(Work order):
Every record that follows should be copied exactly. No picture belongs in the copy.

(Records supplied):
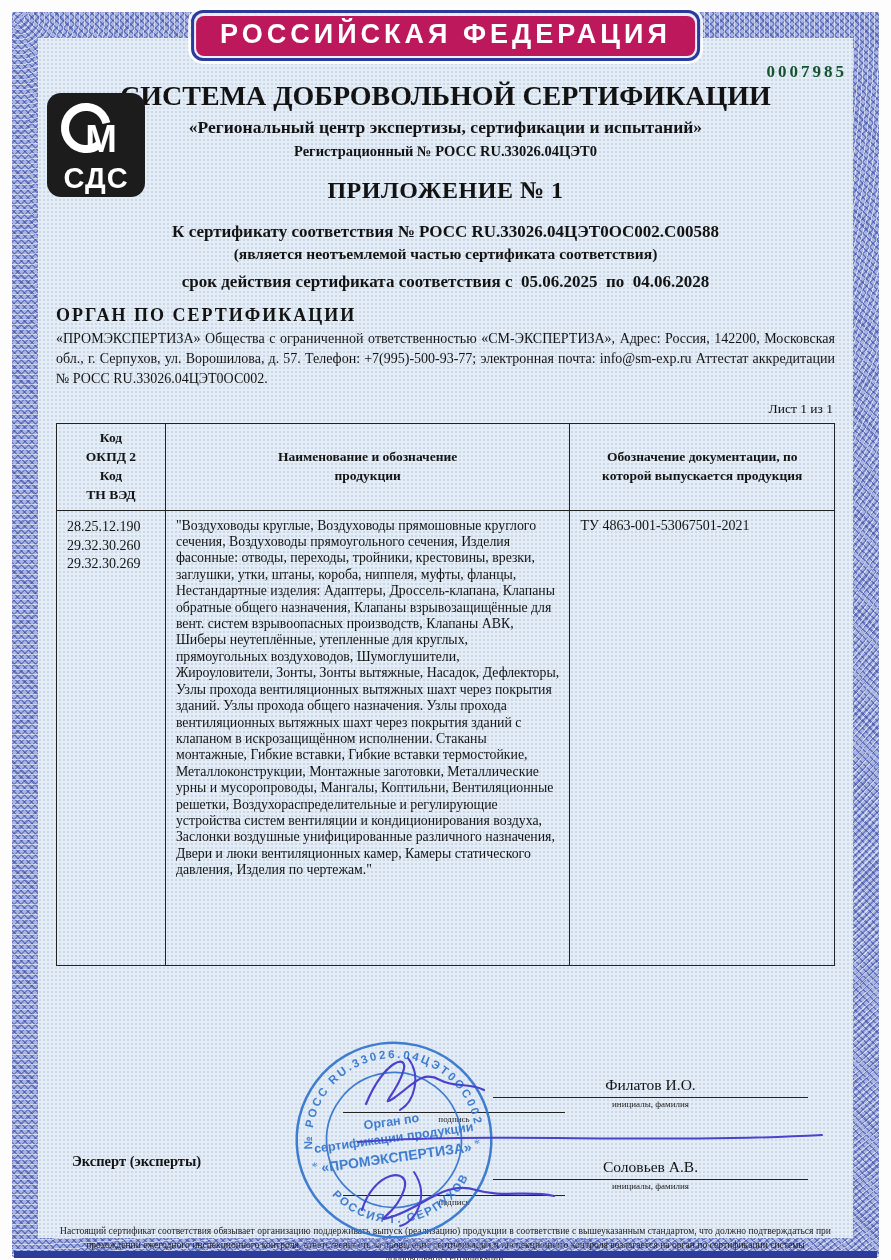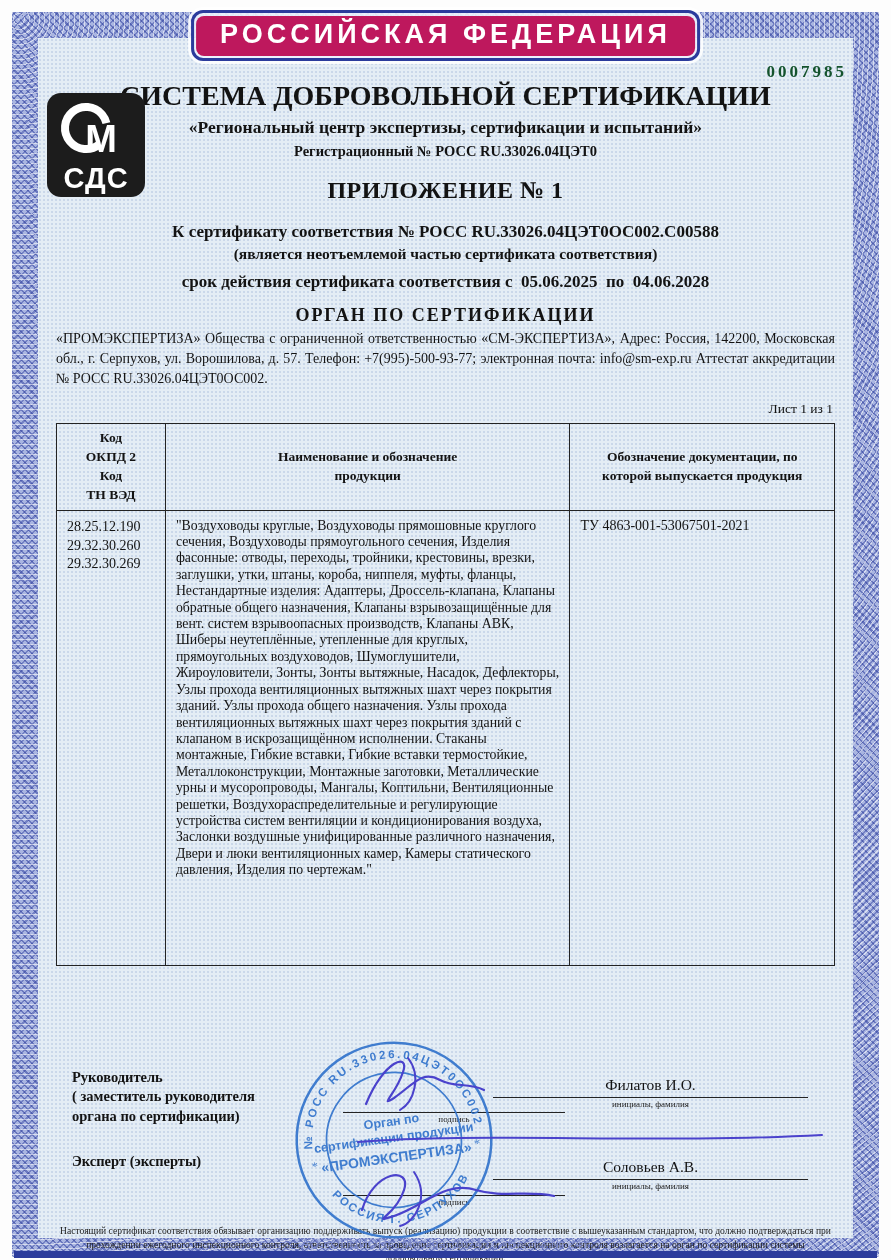--- a/index.html
+++ b/index.html
@@ -48,7 +48,7 @@
   .h-certref  { text-align:center; font-weight:bold; font-size:17px;   margin:0 0 3px; }
   .h-note     { text-align:center; font-weight:bold; font-size:15.5px; margin:0 0 9px; }
   .h-validity { text-align:center; font-weight:bold; font-size:17px;   margin:0 0 13px; white-space:pre-wrap; }
-  .h-organ    { text-align:center; font-weight:bold; font-size:18px;   letter-spacing:2px; margin:0 0 3px; }
+  .h-organ    { text-align:left; font-weight:bold; font-size:18px;   letter-spacing:2px; margin:0 0 3px; }
   .body-par   { font-size:14px; line-height:1.42; text-align:justify; margin:0; }
   .sheet      { text-align:right; font-size:13.5px; margin:12px 2px 6px 0; }
 

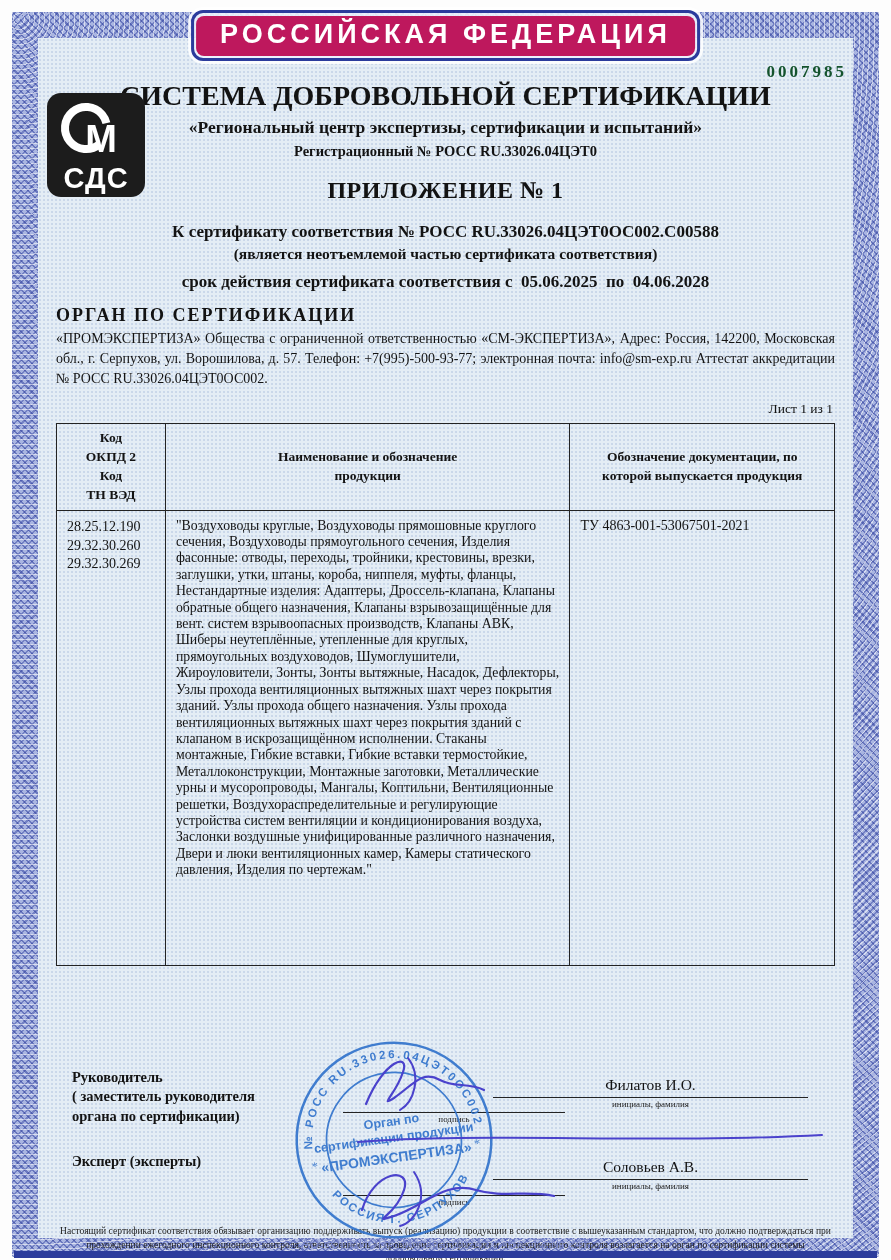--- a/index.html
+++ b/index.html
@@ -136,11 +136,6 @@
         </table>
 
       <div class="sig-block">
-        <div class="sig-label-1">
-          <span class="hline">Руководитель</span>
-          <span class="hline">( заместитель руководителя</span>
-          <span class="hline">органа по сертификации)</span>
-        </div>
         <div class="sig-label-2">Эксперт (эксперты)</div>
 
         <div class="sig-line sig-line-1">

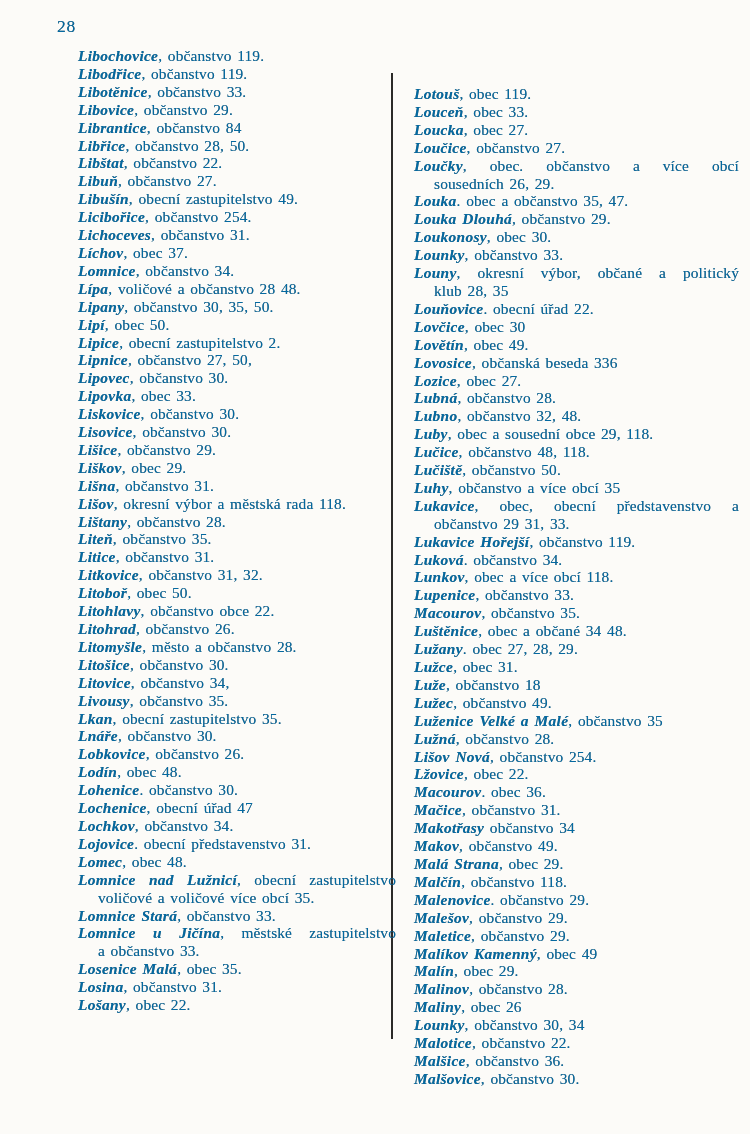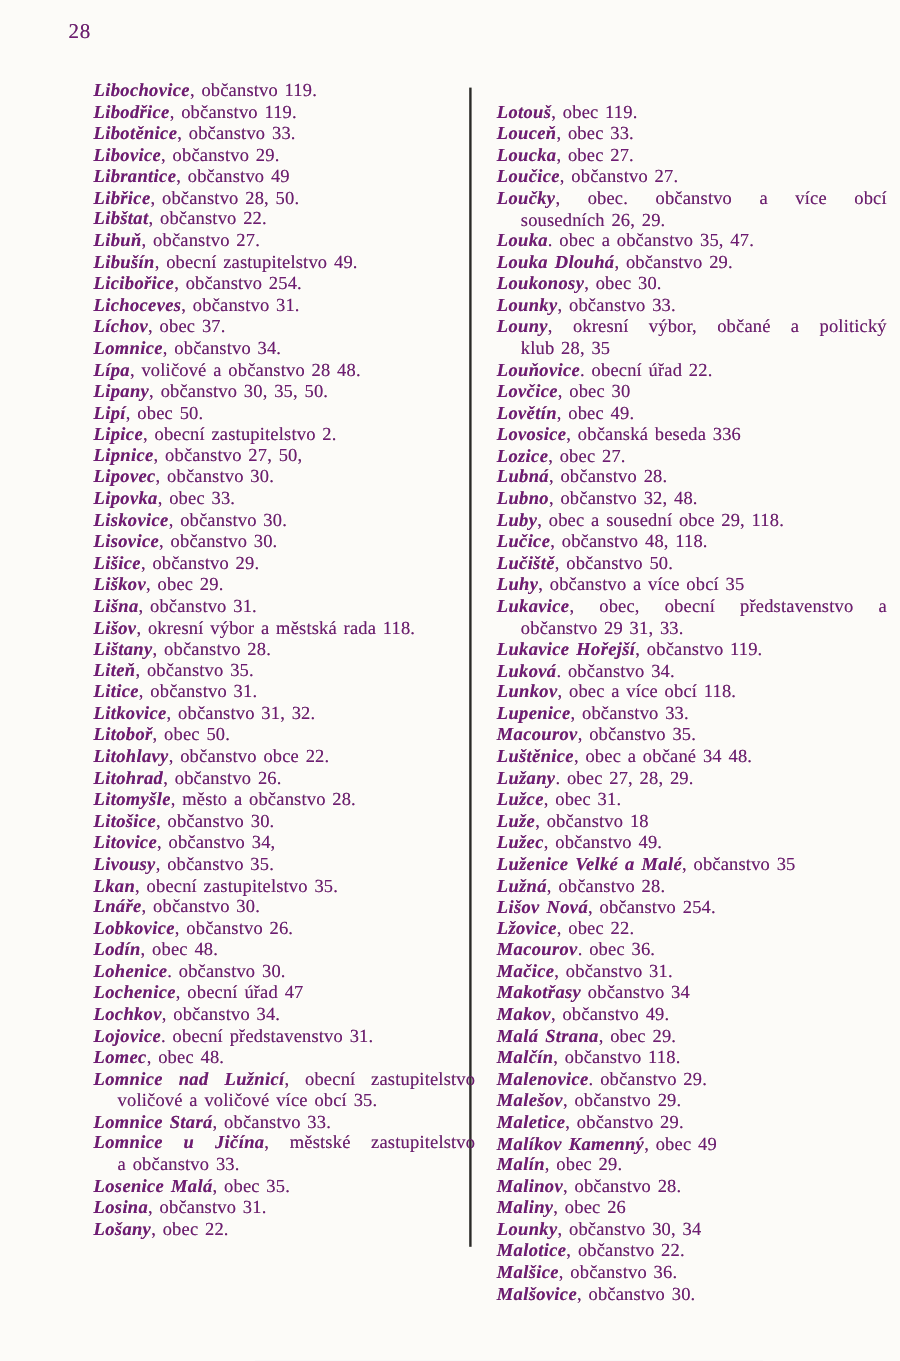--- a/index.html
+++ b/index.html
@@ -14,7 +14,7 @@
     background: #fcfbf8;
     overflow: hidden;
     font-family: "Liberation Serif", "DejaVu Serif", serif;
-    color: #701a75;
+    color: #0369a1;
   }
   .page-number {
     position: absolute;

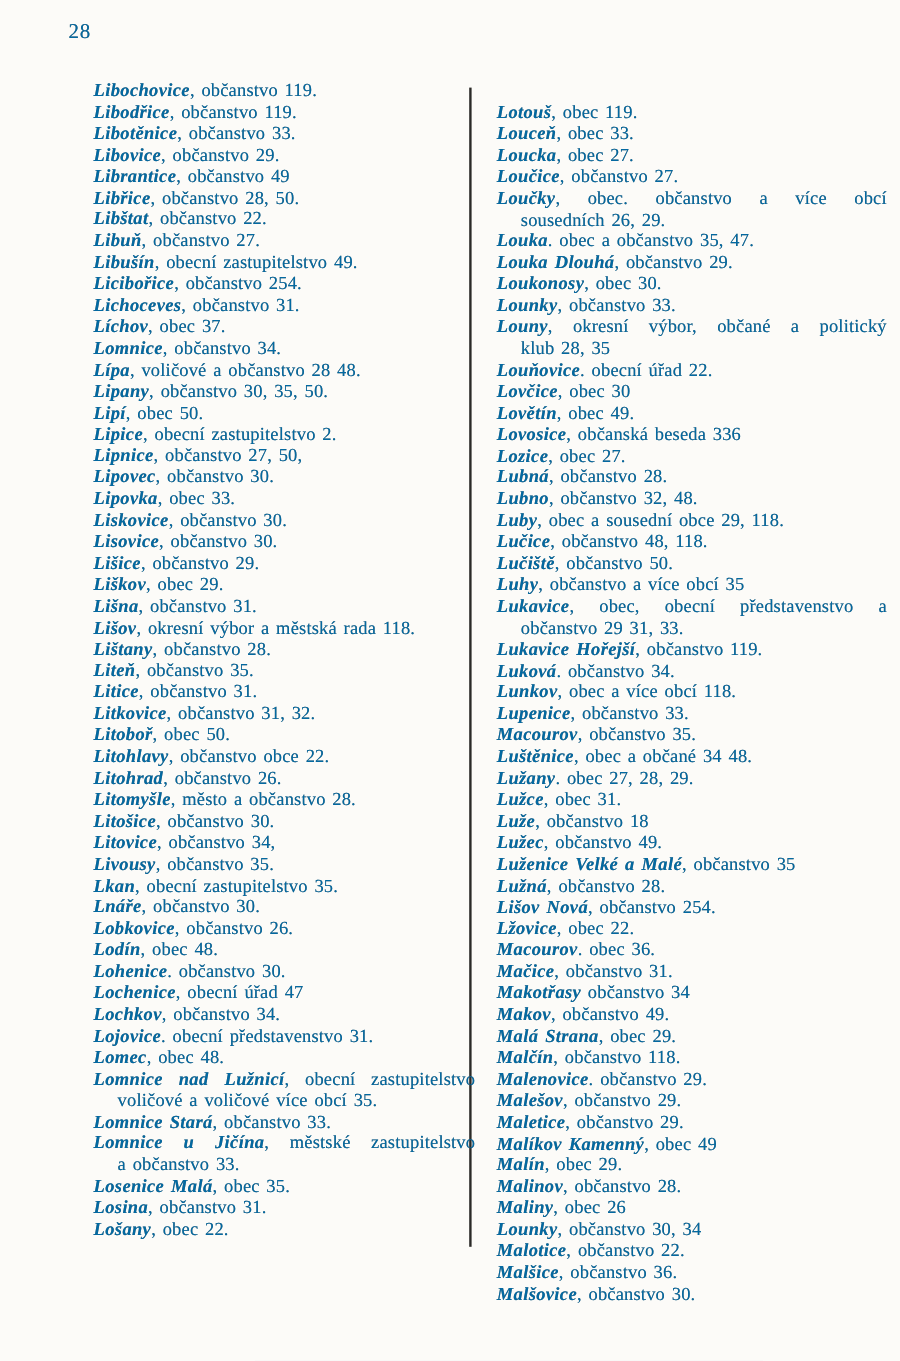--- a/index.html
+++ b/index.html
@@ -42,7 +42,7 @@
   }
   .col-left {
     left: 78px;
-    top: 67px;
+    top: 47px;
     width: 318px;
   }
   .col-right {

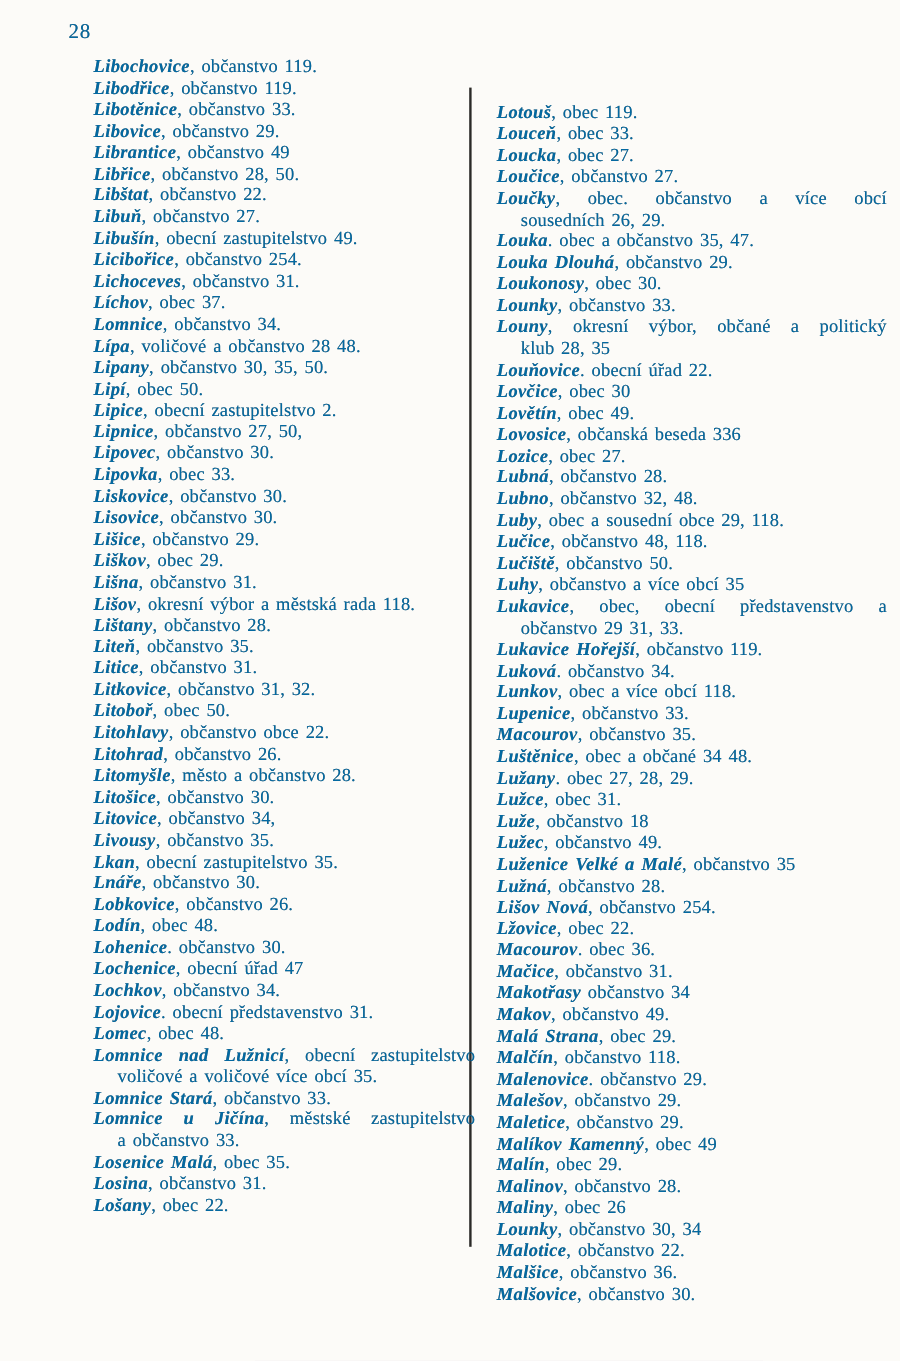--- a/index.html
+++ b/index.html
@@ -92,7 +92,7 @@
         <div class="first-line"><span class="head">Libovice</span><span class="rest">, občanstvo 29.</span></div>
       </div>
       <div class="entry">
-        <div class="first-line"><span class="head">Librantice</span><span class="rest">, občanstvo 49</span></div>
+        <div class="first-line"><span class="head">Librantice</span><span class="rest">, občanstvo 84</span></div>
       </div>
       <div class="entry">
         <div class="first-line"><span class="head">Libřice</span><span class="rest">, občanstvo 28, 50.</span></div>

(Written response):
--- a/index.html
+++ b/index.html
@@ -48,7 +48,7 @@
   .h-certref  { text-align:center; font-weight:bold; font-size:17px;   margin:0 0 3px; }
   .h-note     { text-align:center; font-weight:bold; font-size:15.5px; margin:0 0 9px; }
   .h-validity { text-align:center; font-weight:bold; font-size:17px;   margin:0 0 13px; white-space:pre-wrap; }
-  .h-organ    { text-align:center; font-weight:bold; font-size:18px;   letter-spacing:2px; margin:0 0 3px; }
+  .h-organ    { text-align:left; font-weight:bold; font-size:18px;   letter-spacing:2px; margin:0 0 3px; }
   .body-par   { font-size:14px; line-height:1.42; text-align:justify; margin:0; }
   .sheet      { text-align:right; font-size:13.5px; margin:12px 2px 6px 0; }
 

--- a/index.html
+++ b/index.html
@@ -136,11 +136,6 @@
         </table>
 
       <div class="sig-block">
-        <div class="sig-label-1">
-          <span class="hline">Руководитель</span>
-          <span class="hline">( заместитель руководителя</span>
-          <span class="hline">органа по сертификации)</span>
-        </div>
         <div class="sig-label-2">Эксперт (эксперты)</div>
 
         <div class="sig-line sig-line-1">

--- a/index.html
+++ b/index.html
@@ -14,7 +14,7 @@
     background: #fcfbf8;
     overflow: hidden;
     font-family: "Liberation Serif", "DejaVu Serif", serif;
-    color: #701a75;
+    color: #0369a1;
   }
   .page-number {
     position: absolute;

--- a/index.html
+++ b/index.html
@@ -42,7 +42,7 @@
   }
   .col-left {
     left: 78px;
-    top: 67px;
+    top: 47px;
     width: 318px;
   }
   .col-right {

--- a/index.html
+++ b/index.html
@@ -92,7 +92,7 @@
         <div class="first-line"><span class="head">Libovice</span><span class="rest">, občanstvo 29.</span></div>
       </div>
       <div class="entry">
-        <div class="first-line"><span class="head">Librantice</span><span class="rest">, občanstvo 49</span></div>
+        <div class="first-line"><span class="head">Librantice</span><span class="rest">, občanstvo 84</span></div>
       </div>
       <div class="entry">
         <div class="first-line"><span class="head">Libřice</span><span class="rest">, občanstvo 28, 50.</span></div>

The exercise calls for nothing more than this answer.